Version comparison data
◇ ◇ ◇ ◇ ◇ ◇ ◇
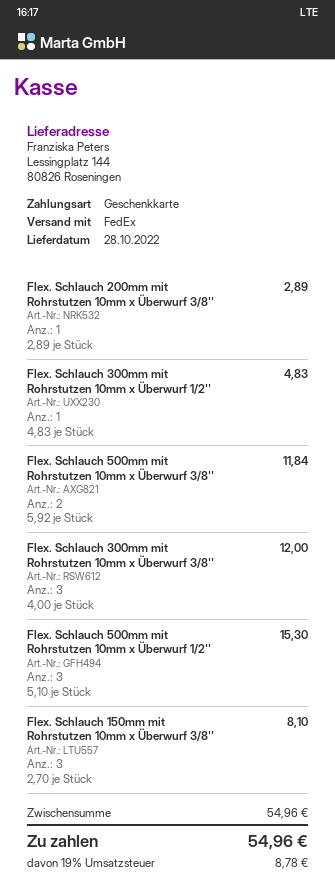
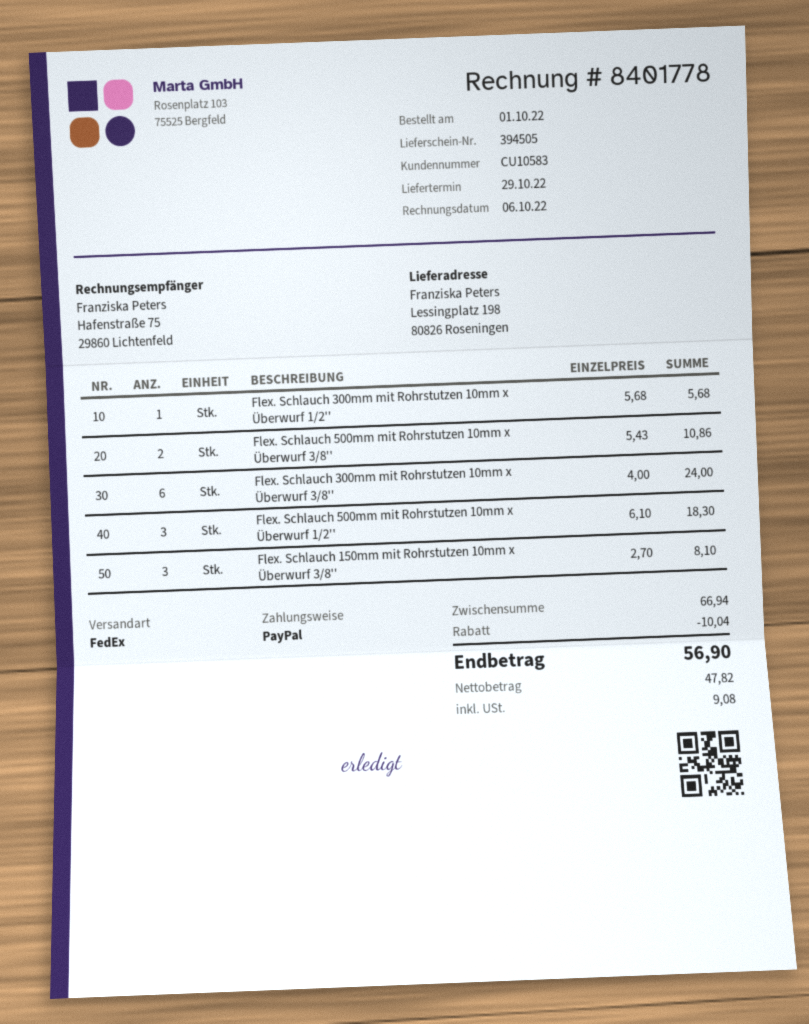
delivery date: 2022-10-28 -> 2022-10-29
payment method: gift card -> PayPal
ship to: Lessingplatz 144, 80826 Roseningen -> Lessingplatz 198, 80826 Roseningen
Flex. Schlauch 200mm mit Rohrstutzen 10mm x Überwurf 3/8'': 1 x 2.89 = 2.89 -> none
Flex. Schlauch 300mm mit Rohrstutzen 10mm x Überwurf 1/2'': 1 x 4.83 = 4.83 -> 1 x 5.68 = 5.68
Flex. Schlauch 500mm mit Rohrstutzen 10mm x Überwurf 3/8'': 2 x 5.92 = 11.84 -> 2 x 5.43 = 10.86
Flex. Schlauch 300mm mit Rohrstutzen 10mm x Überwurf 3/8'': 3 x 4.00 = 12.00 -> 6 x 4.00 = 24.00
Flex. Schlauch 500mm mit Rohrstutzen 10mm x Überwurf 1/2'': 3 x 5.10 = 15.30 -> 3 x 6.10 = 18.30
subtotal: 54.96 -> 66.94
discount: none -> 10.04
tax: 8.78 -> 9.08
total: 54.96 -> 56.90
◇ ◇ ◇ ◇ ◇ ◇ ◇
> _BRIEF_: Lines before the one containing "Flex. Schlauch 200mm" are left out. Repeat that line and all lines after it in the records above exactly.

> _ANSWER SECTION_:
Flex. Schlauch 200mm mit Rohrstutzen 10mm x Überwurf 3/8'': 1 x 2.89 = 2.89 -> none
Flex. Schlauch 300mm mit Rohrstutzen 10mm x Überwurf 1/2'': 1 x 4.83 = 4.83 -> 1 x 5.68 = 5.68
Flex. Schlauch 500mm mit Rohrstutzen 10mm x Überwurf 3/8'': 2 x 5.92 = 11.84 -> 2 x 5.43 = 10.86
Flex. Schlauch 300mm mit Rohrstutzen 10mm x Überwurf 3/8'': 3 x 4.00 = 12.00 -> 6 x 4.00 = 24.00
Flex. Schlauch 500mm mit Rohrstutzen 10mm x Überwurf 1/2'': 3 x 5.10 = 15.30 -> 3 x 6.10 = 18.30
subtotal: 54.96 -> 66.94
discount: none -> 10.04
tax: 8.78 -> 9.08
total: 54.96 -> 56.90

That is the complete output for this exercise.